Coronary-Stenting Abuse Cases Highlighted in Bloomberg Story

Reported by theheart.org - Medscape Cardiology

Coronary-Stenting Abuse Cases Highlighted in Bloomberg Story:
NEW YORK, NY — An article in yesterday's financial press surveys recent high-profile cases of alleged coronary-stenting overuse, described by a sources as "just the tip of the iceberg," and alternates them with stories from some of the patients involved[1]. Although there are a few comments from leaders in the cardiology community that try to put the cases in perspective, the 3500-word story ultimately portrays a subspecialty too often abused by practitioners bending or ignoring the guidelines in pursuit of procedure-based profits.
"When stents are used to restore blood flow in heart-attack patients, few dispute they are beneficial," notes the story from reporters Peter Waldman, David Armstrong, and Sydney P Freedberg published yesterday in Bloomberg BusinessWeek . But heart attacks account for only about half of stenting procedures, it notes.

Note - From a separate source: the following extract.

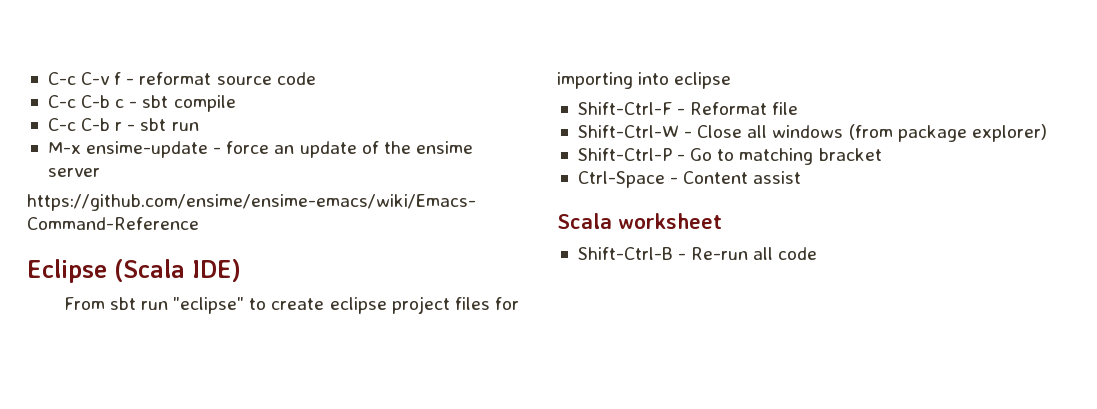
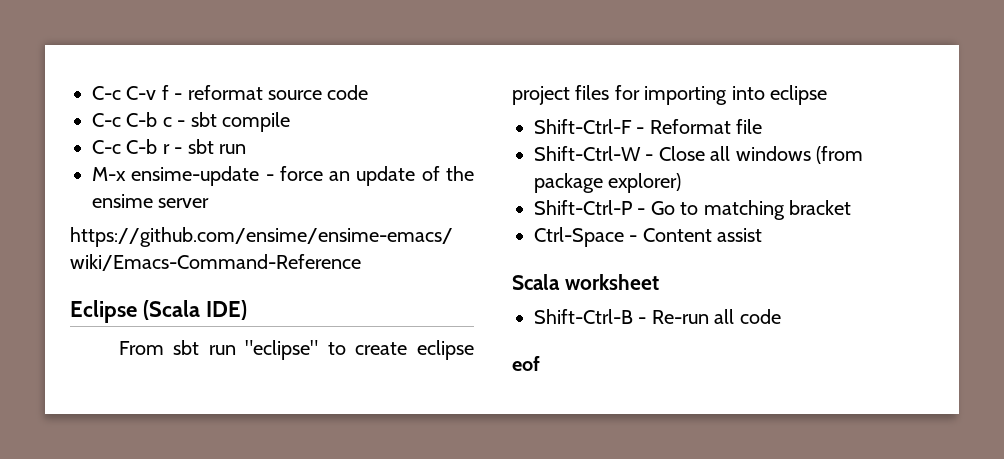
(818, 253) none -> [512,356,540,371] // eof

"Among the other half —elective-surgery patients in stable condition—overuse, death, injury, and fraud have accompanied the devices' use as a go-to treatment," the article says, citing "thousands of pages of court documents and regulatory filings, interviews with 37 cardiologists and 33 heart patients or their survivors, and more than a dozen medical studies."
Coronary stenting "belongs to one of the bleakest chapters in the history of Western medicine,” the article quotes Dr Nortin Hadler (University of North Carolina, Chapel Hill).